In recent years, a huge number of differing privacy laws and data regulations have been introduced. For businesses acting globally, it’s crucial they understand what each one means and how they vary. Companies with a multi-national presence are required to operate within the scope of the various pieces of legislation and policy in force in each sovereign domain. In our ever increasingly digital world this is difficult to keep on top off as the boundaries can simply never cross.
Separately to this, much of the privacy and data regulation puts the protection around the individual and their right to govern where their personal data is kept, by whom and how it is used. These multiple laws and legislations show that people and their data are a single, growing entity in today’s world where the individual has many complex multi-faceted digital versions of themselves.
So, as a business what do you need to know? Truthfully, the list is endless, but understanding how other data regulations such as The New York Privacy Bill (NYPB), Australian data privacy regulations and Singapore’s Personal Data Protection Act (PDPA) – differ from EU GDPR is a good first step.
New York Privacy Bill
One of the differences between the NYPB and the GDPR is the level of protection expected for employee data records. While the latter covers all personal data belonging to any EU citizen, the former’s focus on ‘consumer’ data means workers aren’t included in the wording. As such, HR teams based in NY State don’t have to secure employee records with the policies and measures afforded to customer information.

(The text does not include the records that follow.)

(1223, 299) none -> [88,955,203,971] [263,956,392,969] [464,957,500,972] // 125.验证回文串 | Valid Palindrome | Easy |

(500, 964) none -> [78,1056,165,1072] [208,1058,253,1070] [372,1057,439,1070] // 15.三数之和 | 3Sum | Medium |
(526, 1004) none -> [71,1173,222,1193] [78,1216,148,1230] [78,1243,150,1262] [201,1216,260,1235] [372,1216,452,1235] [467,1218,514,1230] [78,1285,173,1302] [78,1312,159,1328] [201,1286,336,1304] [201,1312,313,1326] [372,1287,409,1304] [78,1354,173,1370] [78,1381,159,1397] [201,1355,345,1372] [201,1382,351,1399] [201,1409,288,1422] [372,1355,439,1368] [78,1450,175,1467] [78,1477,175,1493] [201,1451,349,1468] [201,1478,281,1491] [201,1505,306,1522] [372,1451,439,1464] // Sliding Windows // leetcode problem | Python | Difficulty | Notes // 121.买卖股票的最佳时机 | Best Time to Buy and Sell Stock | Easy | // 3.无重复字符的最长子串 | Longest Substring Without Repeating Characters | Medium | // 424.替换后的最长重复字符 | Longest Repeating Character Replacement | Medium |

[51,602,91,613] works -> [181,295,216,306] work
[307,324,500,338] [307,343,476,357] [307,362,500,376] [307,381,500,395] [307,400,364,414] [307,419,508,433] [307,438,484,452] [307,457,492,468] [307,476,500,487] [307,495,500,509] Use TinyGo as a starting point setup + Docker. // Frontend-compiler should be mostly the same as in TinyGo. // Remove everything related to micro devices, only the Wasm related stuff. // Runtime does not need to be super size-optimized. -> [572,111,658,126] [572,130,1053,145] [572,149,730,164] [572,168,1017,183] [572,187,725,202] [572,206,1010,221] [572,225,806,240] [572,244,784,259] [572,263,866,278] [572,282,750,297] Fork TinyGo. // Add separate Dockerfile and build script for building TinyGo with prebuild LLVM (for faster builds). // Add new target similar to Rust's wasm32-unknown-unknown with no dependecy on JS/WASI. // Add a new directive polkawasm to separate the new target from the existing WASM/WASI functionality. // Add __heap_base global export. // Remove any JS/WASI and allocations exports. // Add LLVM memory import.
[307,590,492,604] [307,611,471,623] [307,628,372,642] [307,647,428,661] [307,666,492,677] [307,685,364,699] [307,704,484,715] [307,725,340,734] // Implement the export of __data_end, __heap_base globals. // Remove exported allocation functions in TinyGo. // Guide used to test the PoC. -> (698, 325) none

Australian Consumer Data Right (CDR)
On the other side on the world, Australia’s new data protection law, Consumer Data Right (CDR), came into force earlier this year. Australian organisations that suffer a data breach have to notify the local data authority – the Office of the Australian Information Commissioner – as well as the affected individuals, if there is a potential for serious harm. Where this differs to the UK is, instead of the short 72-hour notification window provided by GDPR, Australia’s Privacy Act gives firms 30 days to assess the gravity of the breach before reporting it.
There are also discrepancies between the two rulings around consent. The Privacy Act references two types, ‘express’ and ‘implied’, while GDPR only recognises the former. Therefore, businesses operating across both regions should look to standardise consent collection processes to ensure compliance with both regulations.
Singapore’s Personal Data Protection Act
Similar to the GDPR, local citizens who want to check what data a company holds on them can request access, however, the organisation can charge a ‘reasonable’ administrative fee. More worryingly for Singaporeans however is the PDPA doesn’t contain any wording around data breach notifications.
There has unsurprisingly been much pressure on the government to make this change, and in May 2019 guidelines were launched that stated organisations are expected to take up to 30 days to complete an investigation into a suspected data breach, and notify the authorities of the incident 72 hours after assessment. But, these are only guidelines currently and it’s completely up to the offending organisation whether they disclose or not.
Keeping an eye on the ‘Big Five’
Google, Amazon, Facebook, Microsoft and Apple are the five biggest tech companies in the US. Their power individually and as a collective is staggering. As of January 2020, Google-parent Alphabet reached an £800 billion ($1trn) market valuation, pushing the total value of the five biggest tech companies to a record £4 trillion – a similar GDP to Germany, the world’s fourth largest economy.
These five companies slurp up and transmit data in almost all its forms. From the obvious, like web services, image recognition, and online communications – including messaging and email – business/IT and cloud infrastructure; to the not so obvious, such as driverless cars, artificial intelligence, database services and cybersecurity. What’s more, data is also transmitted through the lesser known high-performance computing, core internet infrastructure and data communication networks, including satellite, fibre optic and Wi-Fi. It’s evident that data, services and infrastructure can power commerce and an economy. This all happens within the bounds of the US, where the legislation and bills around privacy and an individual’s rights are some of the strongest in the world.
The power of data
For businesses, differing data regulations are notoriously complicated in a digital world where technical and sovereign boundaries can seldom be overlaid. This affects a number of data-driven areas including supply chain management, cybersecurity, business intelligence, fraud detection, compliance, finance and account management.
For the individual, privacy laws recognise the concept of data equity – built up over the course of natural life and property of the individual. At a national level this data equity turns into a sovereign asset, one that must be carefully protected, but also one that enables driving the commercial activity and technical innovation, thus the economy. It is no coincidence that US is the country with both the world’s largest amount of data and largest GDP at £16.36 trillion.
Everyday we are seeing a rapid growth of digitally oriented legislation. The power that data holds is immense which is why regulating it is so important. With each country each having their own slightly different rules, businesses must make sure they have a good understanding of the regulations where they’re choosing to operate. Failing to comply means also failing to reap the benefits of data, and ultimately facing the consequences of breaking the law.